It is an intrinsic property of thermocouples that their characteristic curve is neither linear nor does it follow a persistent function throughout the measurement range (Fig. 5). Modern thermocouple thermometers, however, usually apply appropriate corrections automatically. If an accuracy of better than 0.3 °C has to be guaranteed, individual calibration of each thermocouple is necessary (e.g. in a water bath against an accurate laboratory thermometer). In the temperature range relevant in honey bee life, of about -30 to 100 °C, linear correction functions are sufficient. Advanced data loggers provide the possibility to store the corrections permanently in a device or connector memory (e.g. Ahlborn Messtechnik, http://www.ahlborn.com).

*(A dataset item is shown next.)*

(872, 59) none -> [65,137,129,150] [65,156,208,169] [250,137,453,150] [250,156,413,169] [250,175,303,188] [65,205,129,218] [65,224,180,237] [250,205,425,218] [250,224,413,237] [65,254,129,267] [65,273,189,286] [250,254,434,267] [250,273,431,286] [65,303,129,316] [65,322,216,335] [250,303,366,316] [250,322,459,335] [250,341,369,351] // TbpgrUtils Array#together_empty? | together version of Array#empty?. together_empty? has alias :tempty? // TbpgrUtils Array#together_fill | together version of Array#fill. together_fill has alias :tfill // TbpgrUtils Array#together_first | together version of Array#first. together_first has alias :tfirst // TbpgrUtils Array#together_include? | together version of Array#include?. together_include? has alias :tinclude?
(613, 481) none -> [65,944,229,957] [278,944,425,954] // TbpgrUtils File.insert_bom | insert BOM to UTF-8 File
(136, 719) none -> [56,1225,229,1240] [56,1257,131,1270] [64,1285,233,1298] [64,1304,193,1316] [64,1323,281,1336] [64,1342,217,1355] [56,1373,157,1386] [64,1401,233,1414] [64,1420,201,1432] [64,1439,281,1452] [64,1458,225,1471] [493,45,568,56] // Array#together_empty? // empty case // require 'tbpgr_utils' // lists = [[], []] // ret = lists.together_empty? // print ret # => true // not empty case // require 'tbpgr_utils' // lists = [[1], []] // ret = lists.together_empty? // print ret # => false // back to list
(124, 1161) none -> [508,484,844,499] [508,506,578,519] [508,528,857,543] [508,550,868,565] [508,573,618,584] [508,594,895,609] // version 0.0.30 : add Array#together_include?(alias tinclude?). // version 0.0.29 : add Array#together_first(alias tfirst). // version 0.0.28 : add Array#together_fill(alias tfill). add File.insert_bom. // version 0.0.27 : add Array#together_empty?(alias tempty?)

For air temperature measurements in direct sunlight, heating of the thermocouple junction by solar radiation has to be taken into consideration. To avoid any resulting measurement error, a calibration comparing the readout between two thermocouples, one in sunshine and one in the shade, has to be applied (Stabentheiner et al., 2012). To do this properly, the intensity of solar radiation also has to be measured (see section 5.4.).

Fig. 5. Characteristic curves of the main types of contact thermosensors (schematic), with main benefits. For main constraints see text. Measured parameters: Voltage (V) or resistance (R, in Ohm). Graph by Anton Stabentheiner.